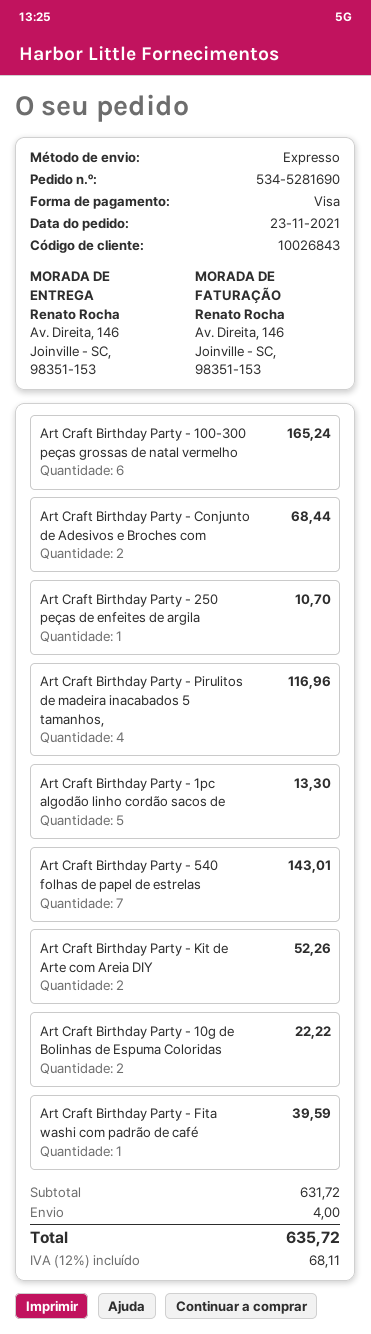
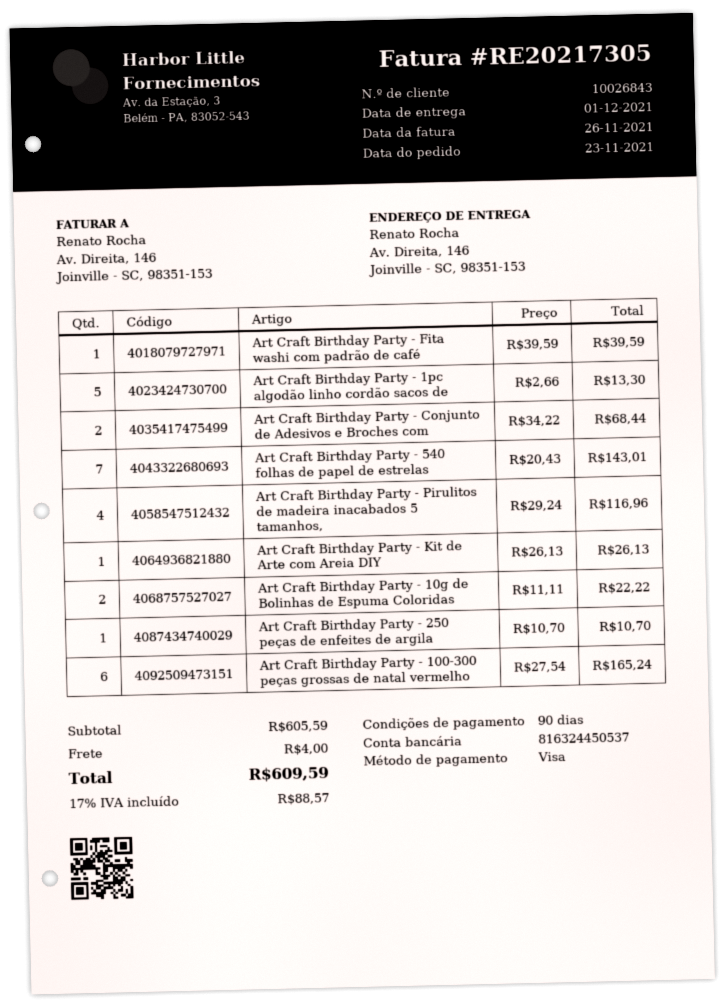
Art Craft Birthday Party - Kit de Arte com Areia DIY: 2 for 52.26 -> 1 for 26.13
subtotal: 631.72 -> 605.59
tax: 12% = 68.11 -> 17% = 88.57
total: 635.72 -> 609.59

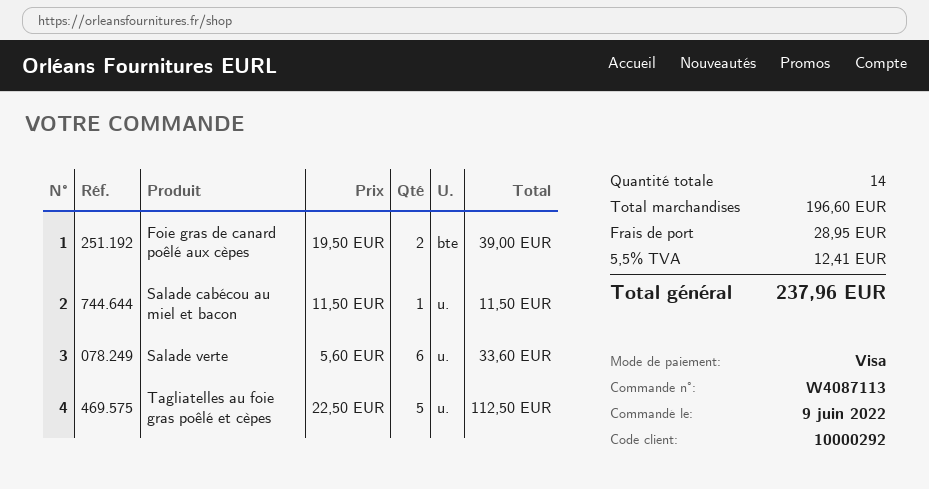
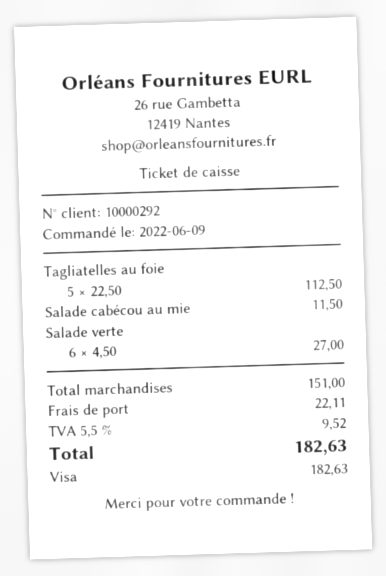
Foie gras de canard poêlé aux cèpes: 2 x 19.50 = 39.00 -> none
Salade verte: 6 x 5.60 = 33.60 -> 6 x 4.50 = 27.00
subtotal: 196.60 -> 151.00
shipping: 28.95 -> 22.11
tax: 5.5% = 12.41 -> 5.5% = 9.52
total: 237.96 -> 182.63

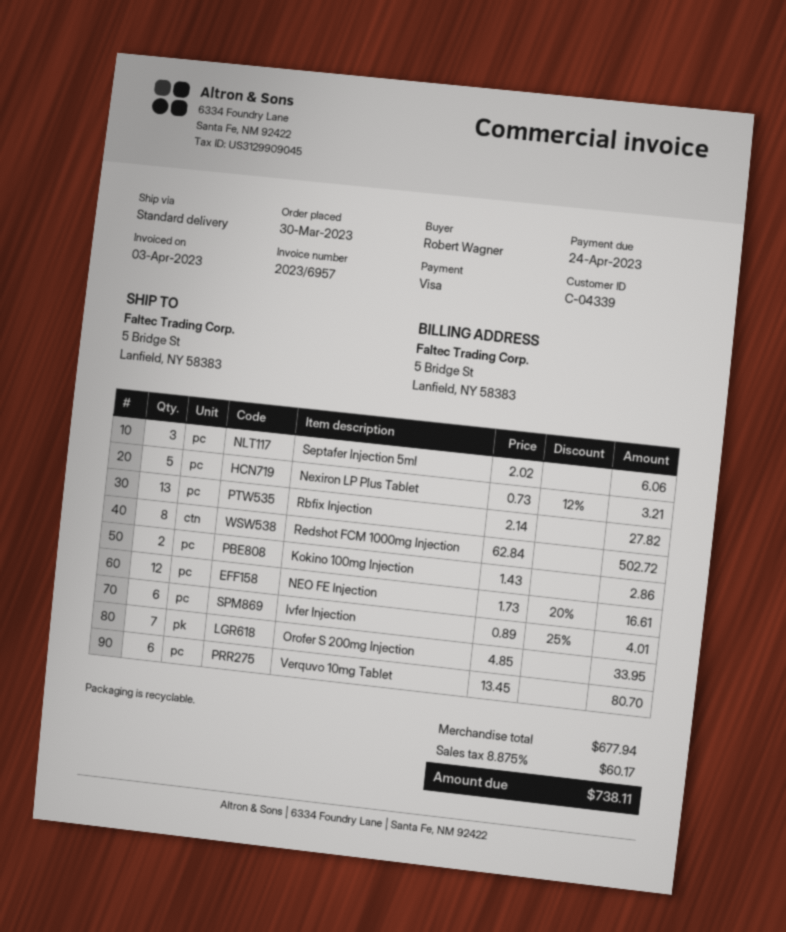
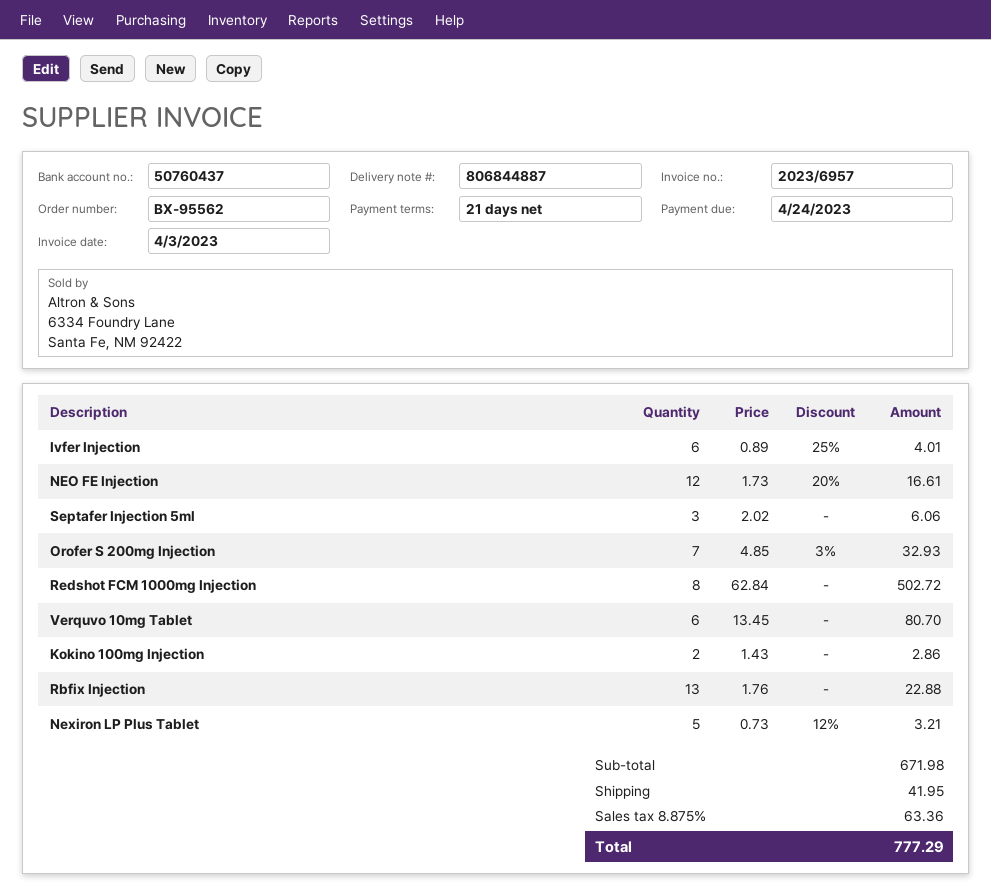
Rbfix Injection: 13 x 2.14 = 27.82 -> 13 x 1.76 = 22.88
Orofer S 200mg Injection: 7 x 4.85 = 33.95 -> 7 x 4.85 - 3% = 32.93
subtotal: 677.94 -> 671.98
shipping: none -> 41.95
tax: 8.875% = 60.17 -> 8.875% = 63.36
total: 738.11 -> 777.29

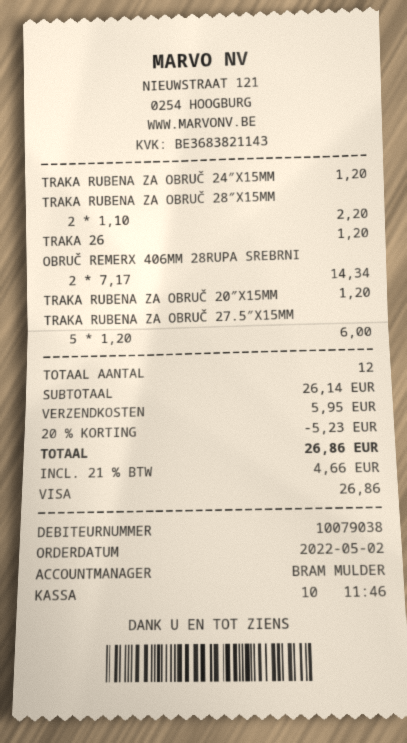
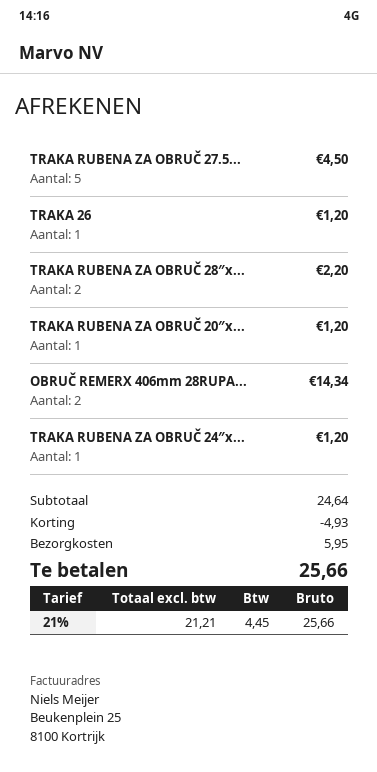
TRAKA RUBENA ZA OBRUČ 27.5″X15MM: 5 for 6.00 -> 5 for 4.50
subtotal: 26.14 -> 24.64
discount: 5.23 -> 4.93
tax: 21% = 4.66 -> 21% = 4.45
total: 26.86 -> 25.66

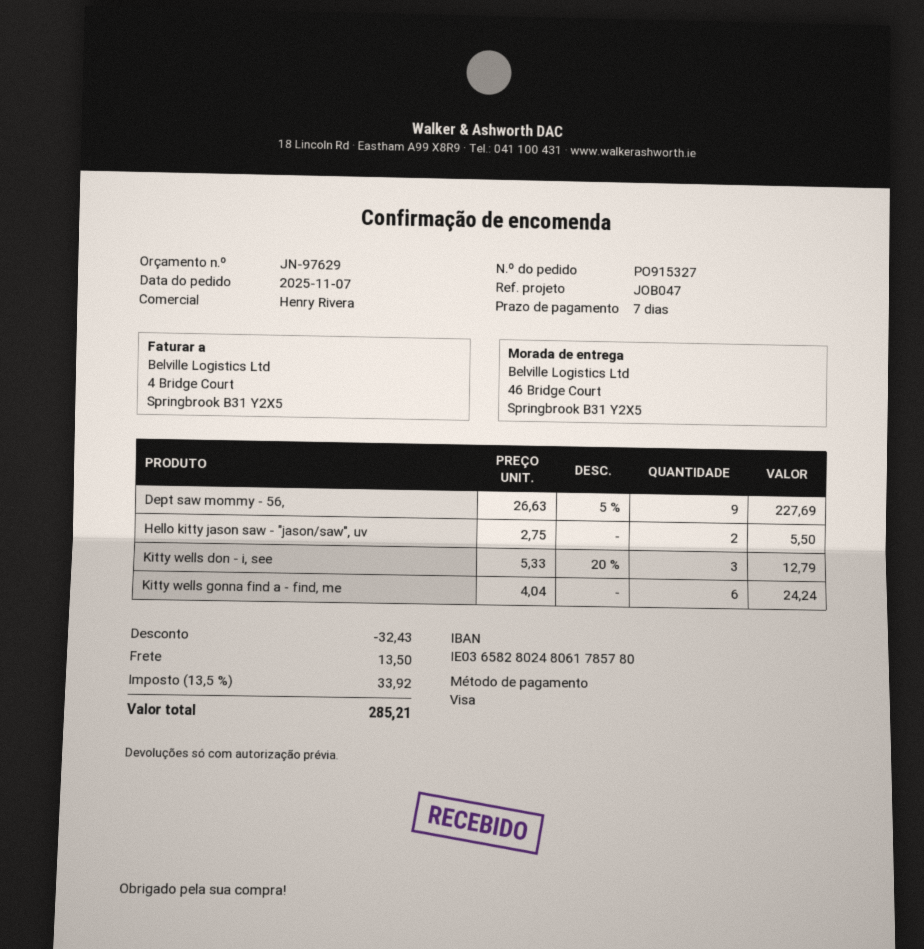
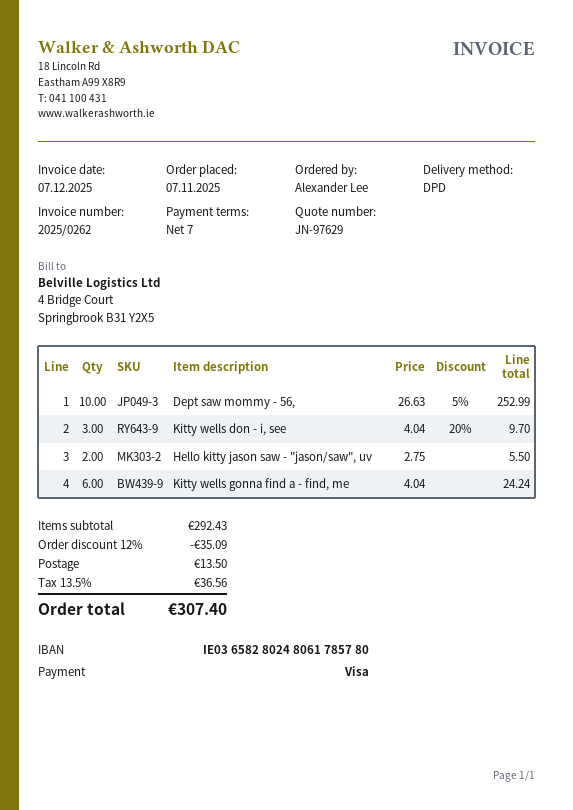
Dept saw mommy - 56,: 9 x 26.63 - 5% = 227.69 -> 10 x 26.63 - 5% = 252.99
Kitty wells don - i, see: 3 x 5.33 - 20% = 12.79 -> 3 x 4.04 - 20% = 9.70
discount: 32.43 -> 35.09
tax: 13.5% = 33.92 -> 13.5% = 36.56
total: 285.21 -> 307.40

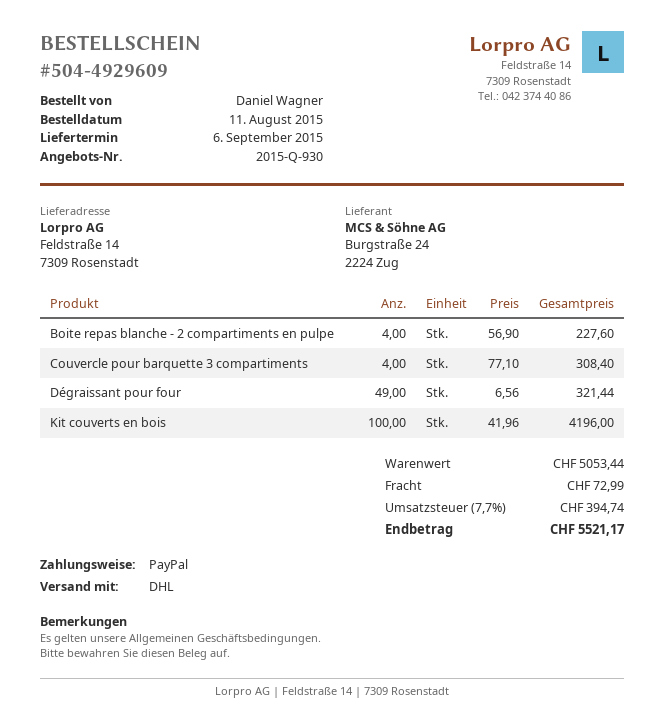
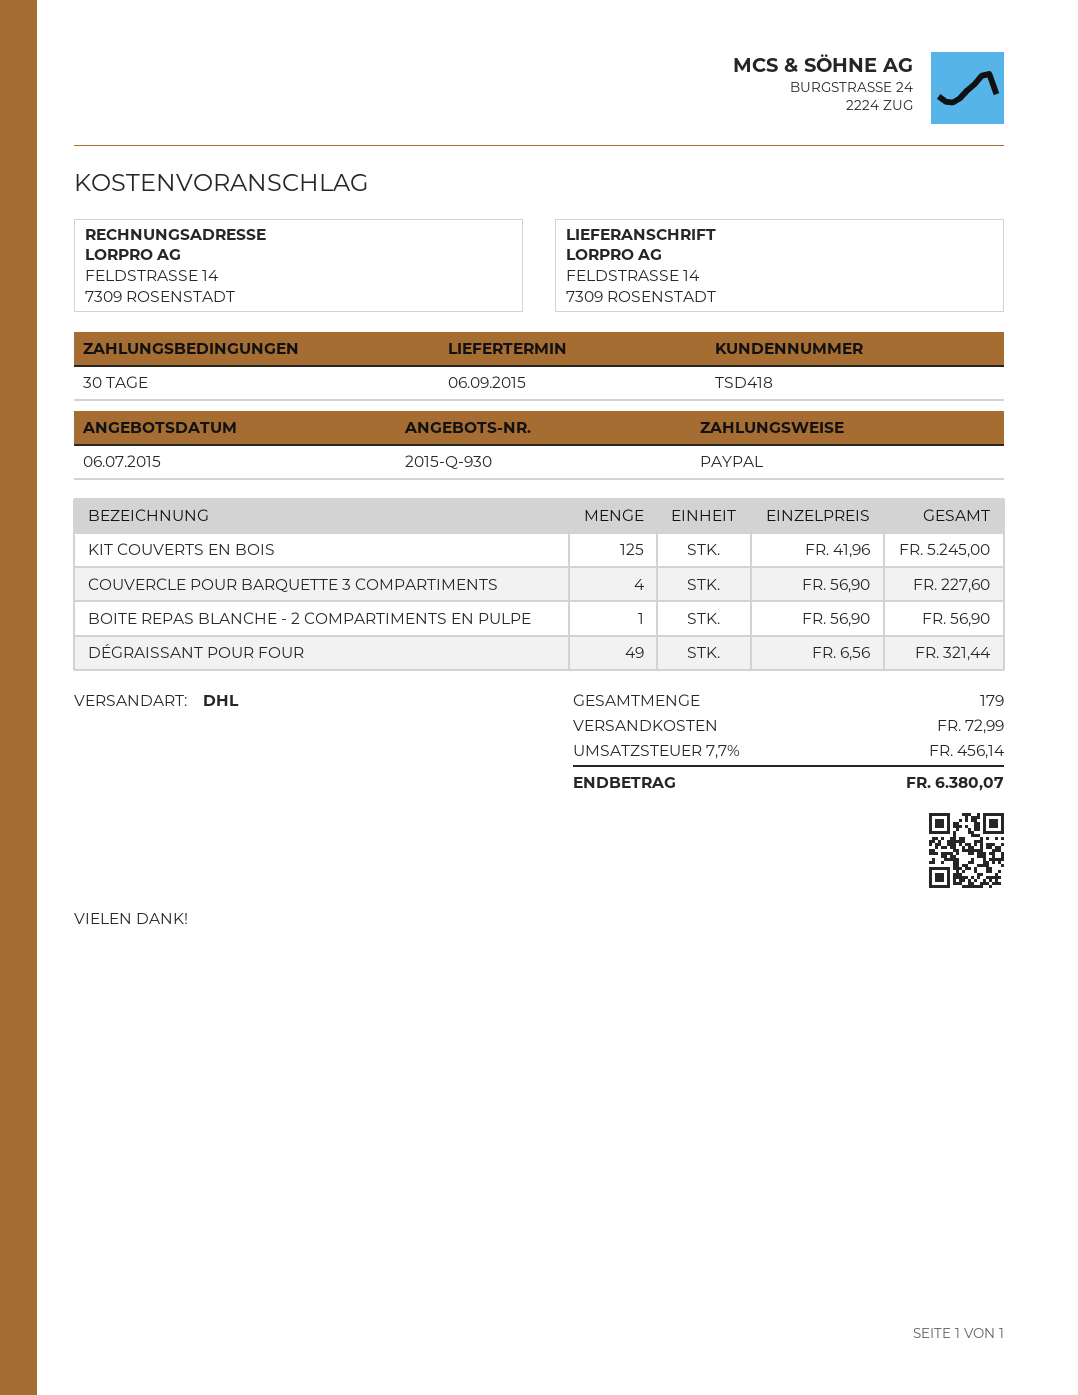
Boite repas blanche - 2 compartiments en pulpe: 4 x 56.90 = 227.60 -> 1 x 56.90 = 56.90
Couvercle pour barquette 3 compartiments: 4 x 77.10 = 308.40 -> 4 x 56.90 = 227.60
Kit couverts en bois: 100 x 41.96 = 4196.00 -> 125 x 41.96 = 5245.00
tax: 7.7% = 394.74 -> 7.7% = 456.14
total: 5521.17 -> 6380.07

◇ ◇ ◇ ◇

Line by line, write out the material above exactly, with no images.

Art Craft Birthday Party - Kit de Arte com Areia DIY: 2 for 52.26 -> 1 for 26.13
subtotal: 631.72 -> 605.59
tax: 12% = 68.11 -> 17% = 88.57
total: 635.72 -> 609.59

Foie gras de canard poêlé aux cèpes: 2 x 19.50 = 39.00 -> none
Salade verte: 6 x 5.60 = 33.60 -> 6 x 4.50 = 27.00
subtotal: 196.60 -> 151.00
shipping: 28.95 -> 22.11
tax: 5.5% = 12.41 -> 5.5% = 9.52
total: 237.96 -> 182.63

Rbfix Injection: 13 x 2.14 = 27.82 -> 13 x 1.76 = 22.88
Orofer S 200mg Injection: 7 x 4.85 = 33.95 -> 7 x 4.85 - 3% = 32.93
subtotal: 677.94 -> 671.98
shipping: none -> 41.95
tax: 8.875% = 60.17 -> 8.875% = 63.36
total: 738.11 -> 777.29

TRAKA RUBENA ZA OBRUČ 27.5″X15MM: 5 for 6.00 -> 5 for 4.50
subtotal: 26.14 -> 24.64
discount: 5.23 -> 4.93
tax: 21% = 4.66 -> 21% = 4.45
total: 26.86 -> 25.66

Dept saw mommy - 56,: 9 x 26.63 - 5% = 227.69 -> 10 x 26.63 - 5% = 252.99
Kitty wells don - i, see: 3 x 5.33 - 20% = 12.79 -> 3 x 4.04 - 20% = 9.70
discount: 32.43 -> 35.09
tax: 13.5% = 33.92 -> 13.5% = 36.56
total: 285.21 -> 307.40

Boite repas blanche - 2 compartiments en pulpe: 4 x 56.90 = 227.60 -> 1 x 56.90 = 56.90
Couvercle pour barquette 3 compartiments: 4 x 77.10 = 308.40 -> 4 x 56.90 = 227.60
Kit couverts en bois: 100 x 41.96 = 4196.00 -> 125 x 41.96 = 5245.00
tax: 7.7% = 394.74 -> 7.7% = 456.14
total: 5521.17 -> 6380.07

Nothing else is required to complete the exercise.